Se beber, não dirija. Mas também não aceite a carona de estranhos. Pegue um ônibus, é bem melhor! |
Os desígnios dos teóricos da literatura, em dar voz a produção "ex-cêntrica" são concretizados pela escritora Salma Ferraz, por meio dos personagens que costuma criar, clima que muito senti ao ler O Busão de Floripeia (Edifurb, 2016). Eu me lembrei da teórica canadense Linda Hutcheon (Poética do Pós-Modernismo: História, Teoria e Ficção, Imago, 1991). Salma evoca Ferreira Gullar (Uma luz no chão): “A história humana não se desenrola apenas nos campos de batalhas e gabinetes presidenciais. Ela se desenrola também nos quintais, entre plantas e galinhas, nas ruas de subúrbios, nas casas de jogos (…)”.
O "povo nosso de cada dia" é a fonte de inspiração de suas obras. Neste seu trigésimo livro, são os motoristas de ônibus da Ilha da Magia (seus cobradores e passageiros) que dão os conteúdos para as histórias. O tom verídico dos textos está na preservação fiel das variações linguísticas, colocando o leitor quase que na condição de espião dos "causos" contados. Um dos pontos altos é "Susy Cuecão", que faz cair por terra o machismo arraigado como um plot twist, após o texto todo provar a sustentação do "homem macho". Território não só dominado, como já catalogado pela autora em seu Dicionário Machista (Jardim dos Livros, 2013 - Leia resenha http://bit.ly/DePasquimDicMach). Comoveu-me “A bênção da matriarca”, que atualiza uma relação entre mãe e filha, por meio do dogma da fé - e do sexo.
A maioria das histórias gira em torno do sexo: do fazer, do pensar, do querer algo sobre ele. Daí se depreende uma leitura cotidiana como sendo "aquilo" o principal antídoto para o stress dos profissionais que pelo centro rodam.
Há em O Busão da Floripeia muito do clima que já tínhamos em Nem sempre amar é tudo (Edifurb, 2012 - Leia resenha em http://bit.ly/DePasquimNSAmarétudo), obra em que empregadas domésticas e idosos já afloraram histórias superssensíveis.
Ler O Busão é tomar conhecimento do texto de Salma em sua formatação mais ousada. Histórias de famílias são narradas no entorno do busão. E muitas delas atacam preconceitos ao lhes encarar de frente e da forma mais simples.

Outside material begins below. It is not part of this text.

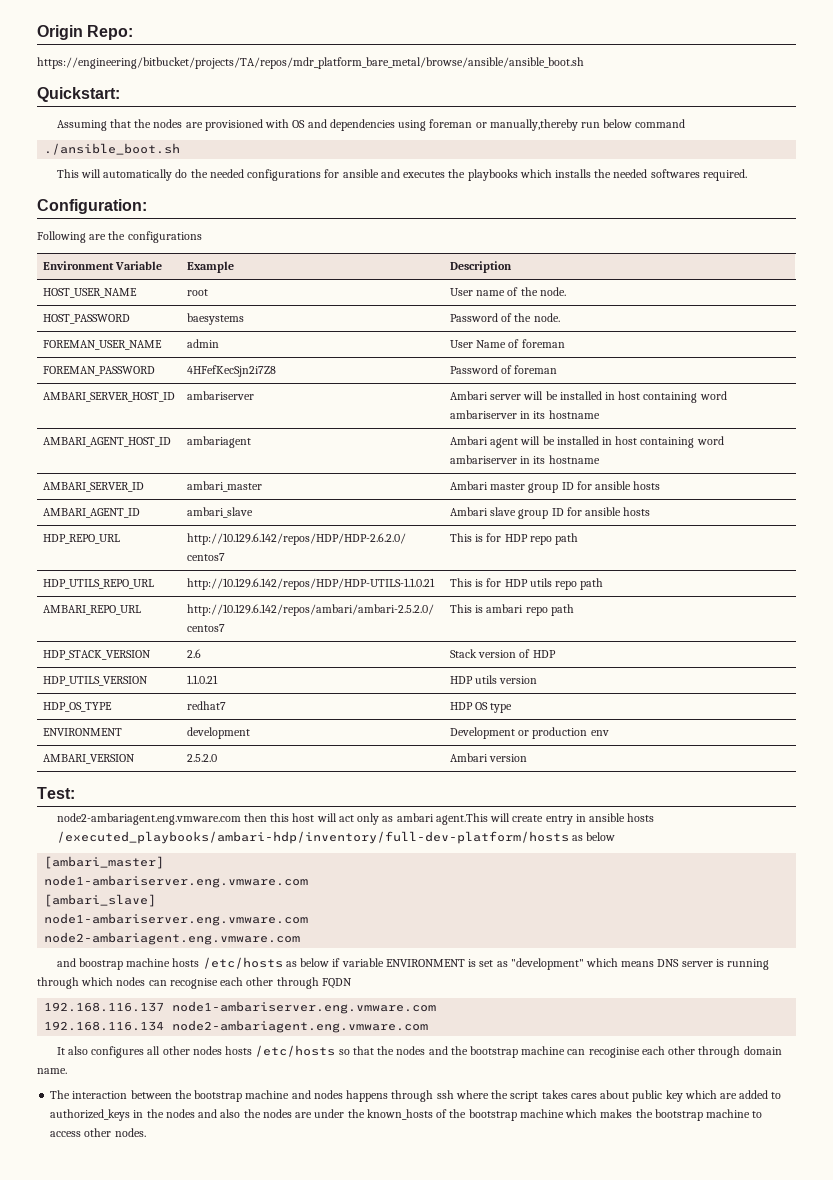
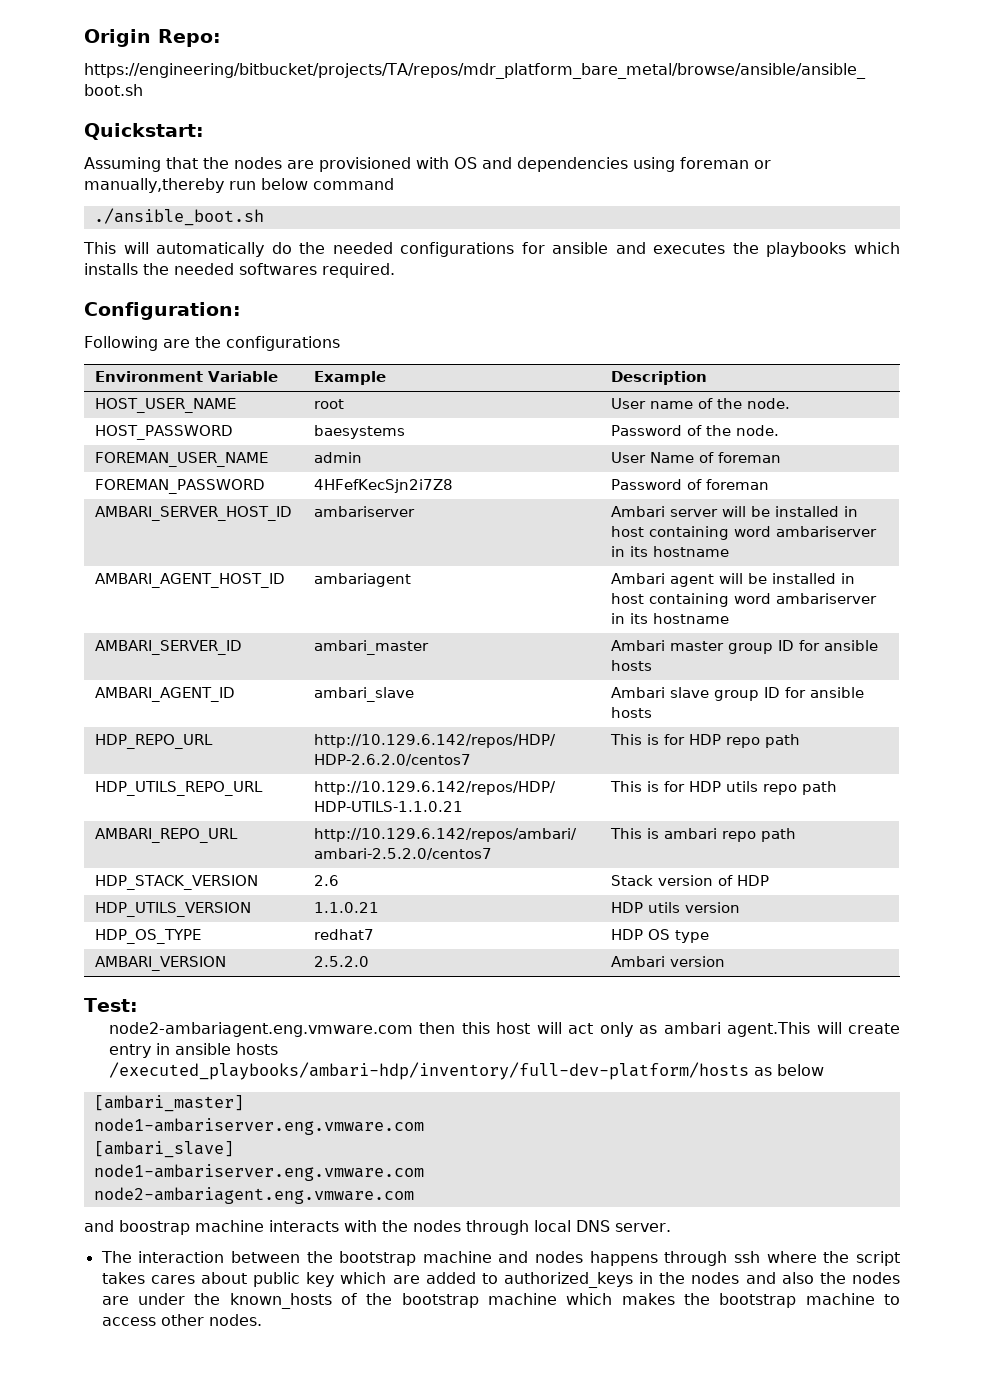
[42,728,122,736] [186,727,250,739] [449,727,609,739] // ENVIRONMENT | development | Development or production env -> (709, 936) none
[172,957,770,970] [37,977,352,989] [44,1001,437,1014] [44,1020,429,1033] [56,1045,782,1058] [37,1068,67,1074] hosts /etc/hosts as below if variable ENVIRONMENT is set as "development" which means DNS server is running through which nodes can recognise each other through FQDN // 192.168.116.137 node1-ambariserver.eng.vmware.com // 192.168.116.134 node2-ambariagent.eng.vmware.com // It also configures all other nodes hosts /etc/hosts so that the nodes and the bootstrap machine can recoginise each other through domain name. -> [269,1220,671,1235] interacts with the nodes through local DNS server.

O livro dispõe ainda de uma riquíssima caída histórica local, começando com inclinações poéticas e musicais de personas culturais de Florianópolis: digo histórica, uma vez que Salma catalogou e contou alguns dos marcos sociais-culturais das produções da ilha da Magia, no começo e meados do século XX. Há peripécias vividas e destacáveis formações profissionais que se pode conferir nos currículos que vêm em nota. Floripeia é sempre a musa inspiradora destas poesias e músicas no prólogo da obra.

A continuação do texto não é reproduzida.